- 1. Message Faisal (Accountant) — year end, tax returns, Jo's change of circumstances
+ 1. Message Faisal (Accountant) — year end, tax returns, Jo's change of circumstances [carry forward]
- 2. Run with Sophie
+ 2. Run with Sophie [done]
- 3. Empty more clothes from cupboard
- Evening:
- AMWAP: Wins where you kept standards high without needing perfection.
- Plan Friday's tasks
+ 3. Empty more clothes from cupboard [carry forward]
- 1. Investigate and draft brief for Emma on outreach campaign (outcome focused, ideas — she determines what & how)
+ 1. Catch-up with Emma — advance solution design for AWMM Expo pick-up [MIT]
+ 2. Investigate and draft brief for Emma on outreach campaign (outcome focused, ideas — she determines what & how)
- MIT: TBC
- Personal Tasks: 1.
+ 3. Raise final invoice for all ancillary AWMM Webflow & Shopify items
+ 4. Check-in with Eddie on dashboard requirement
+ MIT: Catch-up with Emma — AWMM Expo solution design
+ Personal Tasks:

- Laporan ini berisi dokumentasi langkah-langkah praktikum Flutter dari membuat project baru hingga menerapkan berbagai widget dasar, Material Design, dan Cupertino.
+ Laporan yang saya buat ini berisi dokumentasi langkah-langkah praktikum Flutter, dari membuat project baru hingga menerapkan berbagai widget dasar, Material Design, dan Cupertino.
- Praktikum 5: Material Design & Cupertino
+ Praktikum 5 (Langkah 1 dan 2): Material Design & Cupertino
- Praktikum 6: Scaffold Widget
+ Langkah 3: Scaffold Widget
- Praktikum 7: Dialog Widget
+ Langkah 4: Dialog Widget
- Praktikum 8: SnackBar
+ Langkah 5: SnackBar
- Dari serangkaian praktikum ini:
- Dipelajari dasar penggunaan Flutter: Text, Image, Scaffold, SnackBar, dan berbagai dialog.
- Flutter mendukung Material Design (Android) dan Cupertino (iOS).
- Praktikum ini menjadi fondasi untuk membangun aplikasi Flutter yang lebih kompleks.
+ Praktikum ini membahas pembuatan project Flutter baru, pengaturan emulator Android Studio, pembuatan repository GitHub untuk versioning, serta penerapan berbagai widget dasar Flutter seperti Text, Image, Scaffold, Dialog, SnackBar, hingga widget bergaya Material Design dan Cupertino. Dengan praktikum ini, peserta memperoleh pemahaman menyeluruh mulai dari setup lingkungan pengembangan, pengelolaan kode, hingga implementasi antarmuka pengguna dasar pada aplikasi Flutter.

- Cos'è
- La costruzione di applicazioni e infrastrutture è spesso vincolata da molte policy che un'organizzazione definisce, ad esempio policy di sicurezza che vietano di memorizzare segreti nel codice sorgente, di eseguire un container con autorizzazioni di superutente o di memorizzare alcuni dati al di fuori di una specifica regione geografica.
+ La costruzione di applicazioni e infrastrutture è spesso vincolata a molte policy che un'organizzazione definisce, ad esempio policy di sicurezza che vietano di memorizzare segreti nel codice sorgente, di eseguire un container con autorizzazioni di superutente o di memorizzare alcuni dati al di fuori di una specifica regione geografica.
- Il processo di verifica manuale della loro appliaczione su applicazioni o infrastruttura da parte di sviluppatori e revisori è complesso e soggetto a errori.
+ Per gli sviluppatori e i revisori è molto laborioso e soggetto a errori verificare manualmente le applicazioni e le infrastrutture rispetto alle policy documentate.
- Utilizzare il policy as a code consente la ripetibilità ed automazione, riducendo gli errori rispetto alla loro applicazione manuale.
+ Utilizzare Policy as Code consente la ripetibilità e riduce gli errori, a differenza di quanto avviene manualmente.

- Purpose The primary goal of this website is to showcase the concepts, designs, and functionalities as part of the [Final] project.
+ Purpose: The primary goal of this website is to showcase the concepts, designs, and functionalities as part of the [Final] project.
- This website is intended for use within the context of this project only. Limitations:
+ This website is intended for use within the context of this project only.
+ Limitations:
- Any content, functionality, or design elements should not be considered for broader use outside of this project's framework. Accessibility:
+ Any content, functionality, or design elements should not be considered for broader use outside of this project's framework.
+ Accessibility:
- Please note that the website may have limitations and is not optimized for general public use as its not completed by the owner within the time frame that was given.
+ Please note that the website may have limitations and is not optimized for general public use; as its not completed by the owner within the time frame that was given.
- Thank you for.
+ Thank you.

◆ ◆ ◆

Quote the listing above, but only from the line that shows "- 3. Empty more clothes from cupboard" through the line that shows "Expo pick-up [MIT]".

- 3. Empty more clothes from cupboard
- Evening:
- AMWAP: Wins where you kept standards high without needing perfection.
- Plan Friday's tasks
+ 3. Empty more clothes from cupboard [carry forward]
- 1. Investigate and draft brief for Emma on outreach campaign (outcome focused, ideas — she determines what & how)
+ 1. Catch-up with Emma — advance solution design for AWMM Expo pick-up [MIT]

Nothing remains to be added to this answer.